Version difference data
=-=-=-=-=

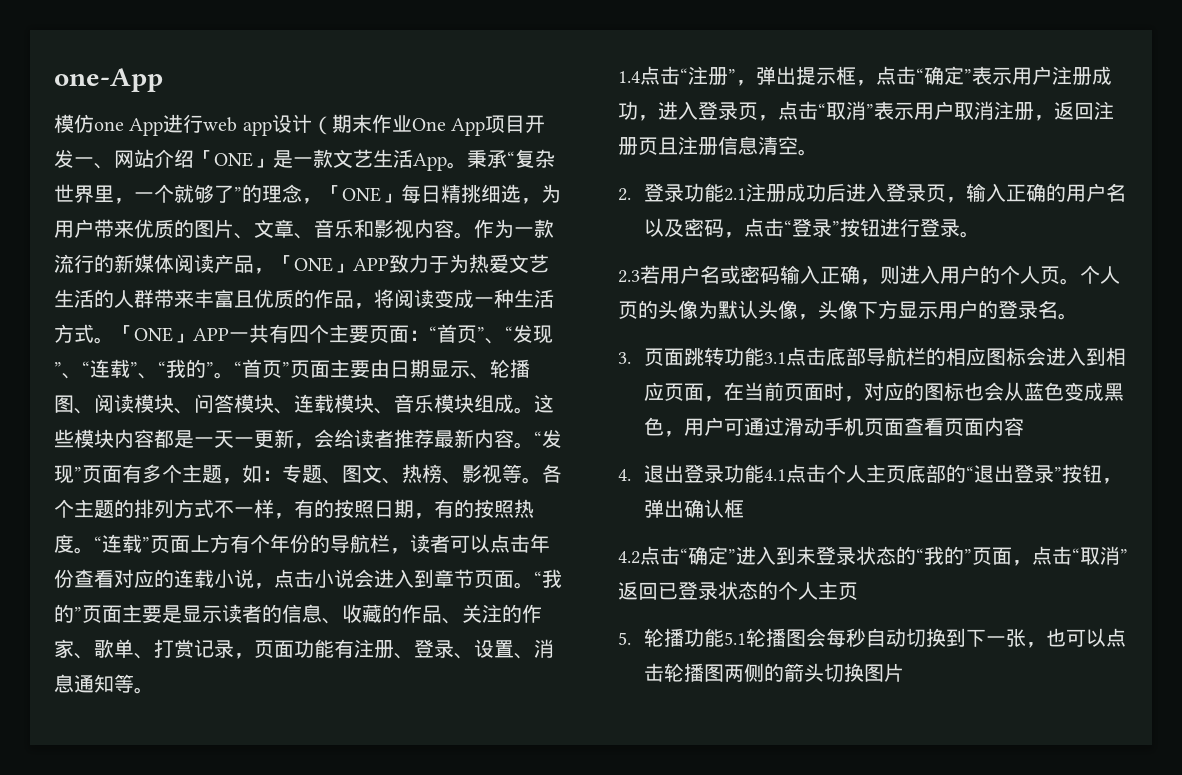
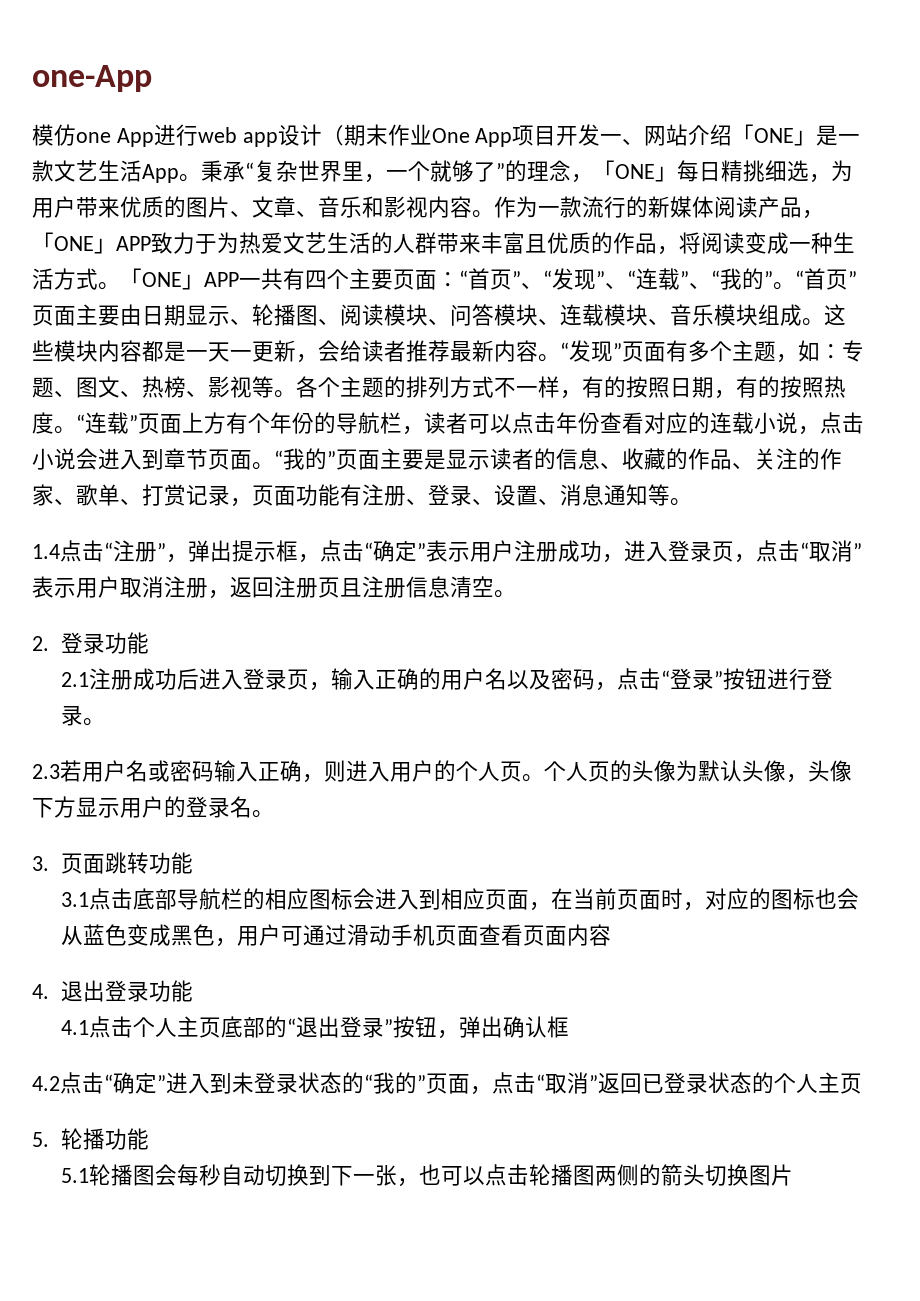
(725, 192) none -> (149, 643) //
(765, 356) none -> (193, 863) //
(765, 473) none -> (193, 991) //
(725, 637) none -> (149, 1139) //

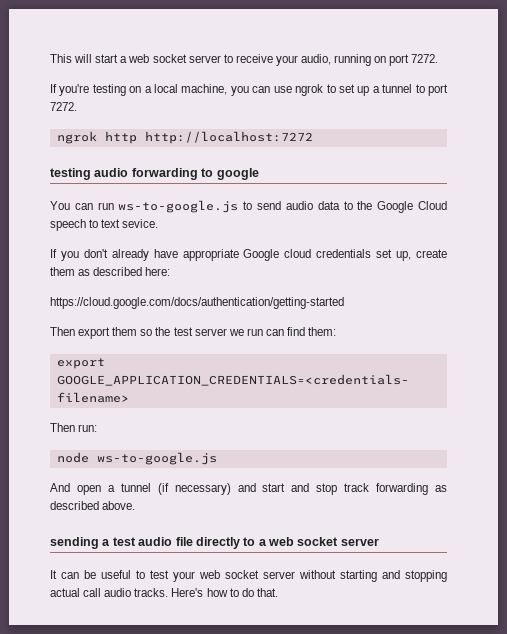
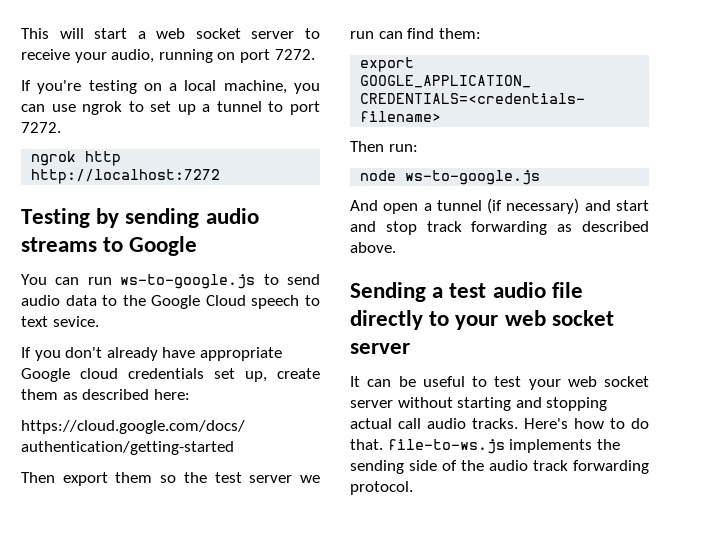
[50,168,259,180] testing audio forwarding to google -> [21,208,259,228] [21,236,198,256] Testing by sending audio streams to Google
[50,537,99,549] sending -> [350,282,426,302] Sending
[258,539,267,546] a -> [455,315,499,330] your
(278, 592) none -> [387,439,620,454] [350,460,649,474] [350,481,413,495] file-to-ws.js implements the sending side of the audio track forwarding protocol.

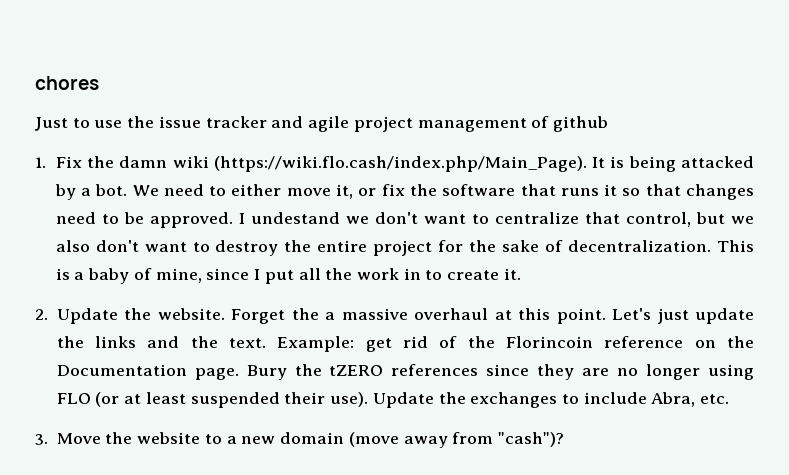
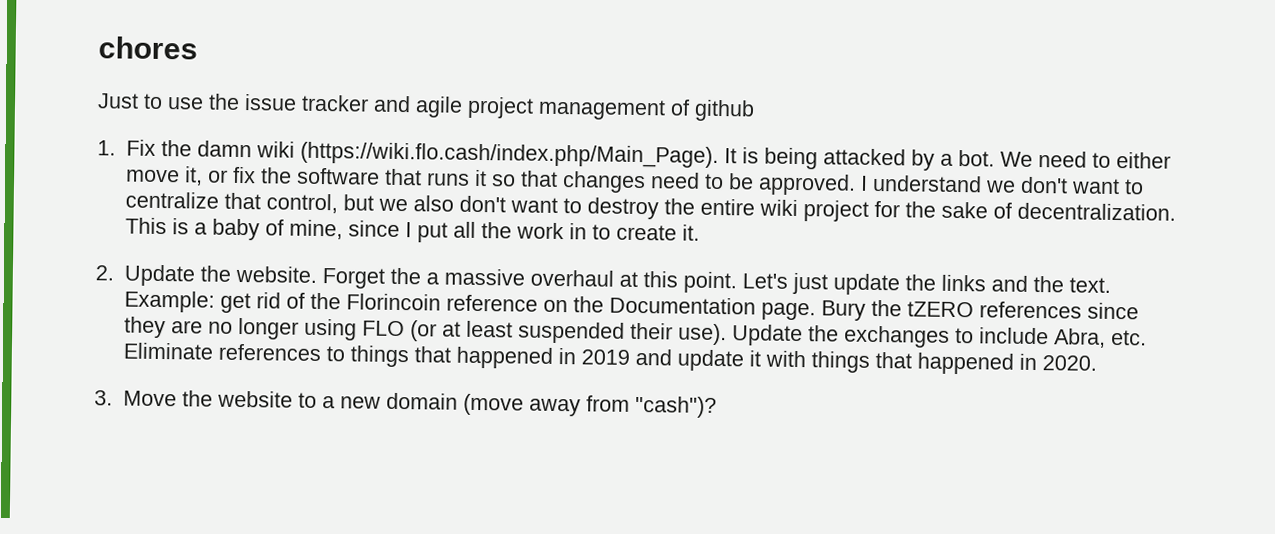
[250,212,340,224] undestand -> [871,174,982,193] understand
(368, 246) none -> [758,199,798,217] wiki
(730, 399) none -> [122,342,1097,375] Eliminate references to things that happened in 2019 and update it with things that happened in 2020.

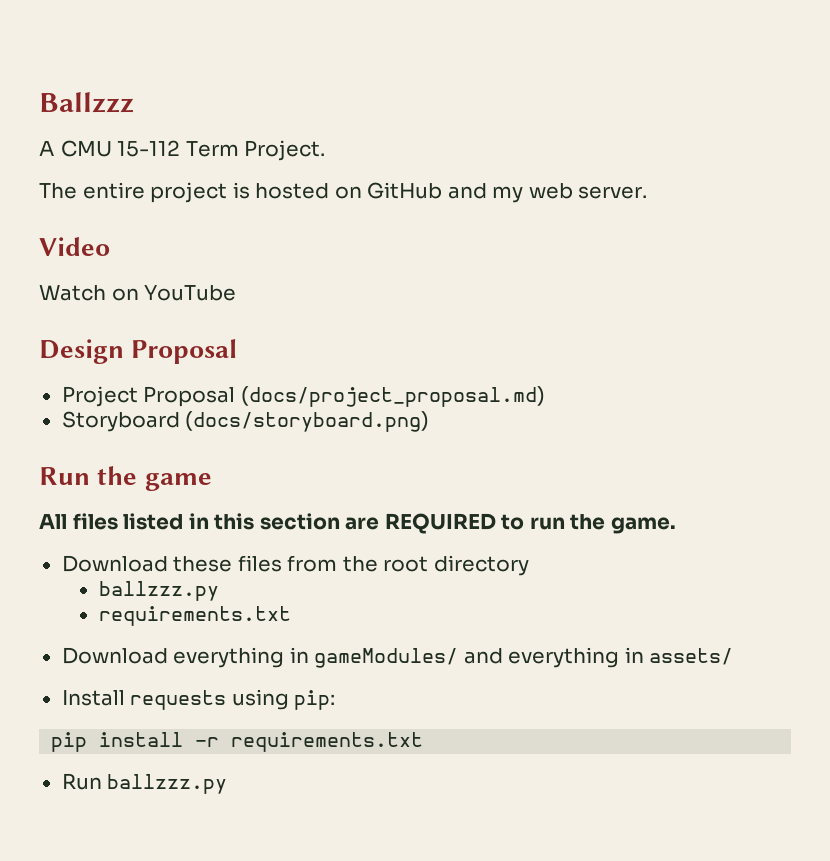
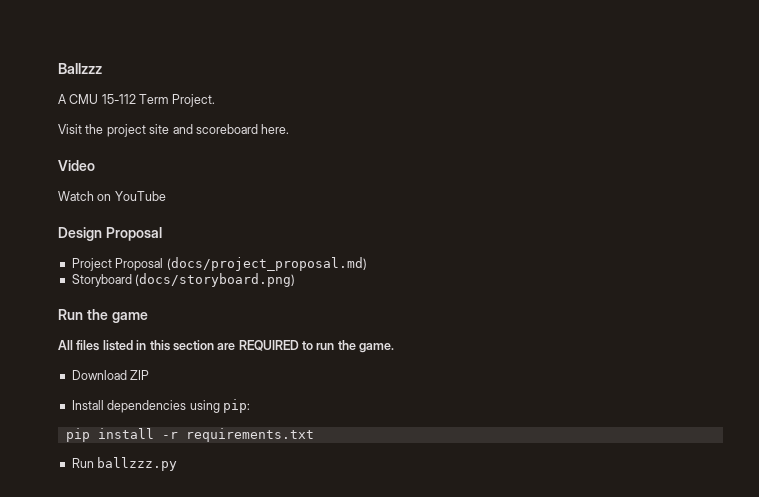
[39,182,648,203] The entire project is hosted on GitHub and my web server. -> [58,124,290,137] Visit the project site and scoreboard here.
[173,555,529,576] [98,581,219,601] [98,606,291,626] [61,647,734,668] these files from the root directory // ballzzz.py // requirements.txt // Download everything in gameModules/ and everything in assets/ -> [130,370,150,380] ZIP
[130,690,227,710] requests -> [107,400,187,413] dependencies

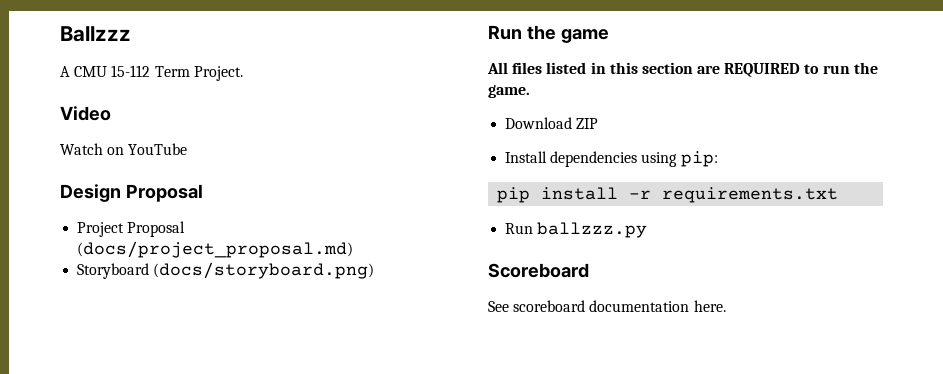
[58,124,290,137] // Visit the project site and scoreboard here. -> (243, 73) none
(178, 464) none -> [488,263,589,278] [488,300,726,312] // Scoreboard // See scoreboard documentation here.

=-=-=-=-=

• [What the task requires]:
Starting at the line with "(765, 356) none -> (193, 863) //" in the entries above, write out every line exactly until the line with "(368, 246) none -> [758,199,798,217] wiki" has been written. Include no pictures and nothing more.

• [Solution below]:
(765, 356) none -> (193, 863) //
(765, 473) none -> (193, 991) //
(725, 637) none -> (149, 1139) //

[50,168,259,180] testing audio forwarding to google -> [21,208,259,228] [21,236,198,256] Testing by sending audio streams to Google
[50,537,99,549] sending -> [350,282,426,302] Sending
[258,539,267,546] a -> [455,315,499,330] your
(278, 592) none -> [387,439,620,454] [350,460,649,474] [350,481,413,495] file-to-ws.js implements the sending side of the audio track forwarding protocol.

[250,212,340,224] undestand -> [871,174,982,193] understand
(368, 246) none -> [758,199,798,217] wiki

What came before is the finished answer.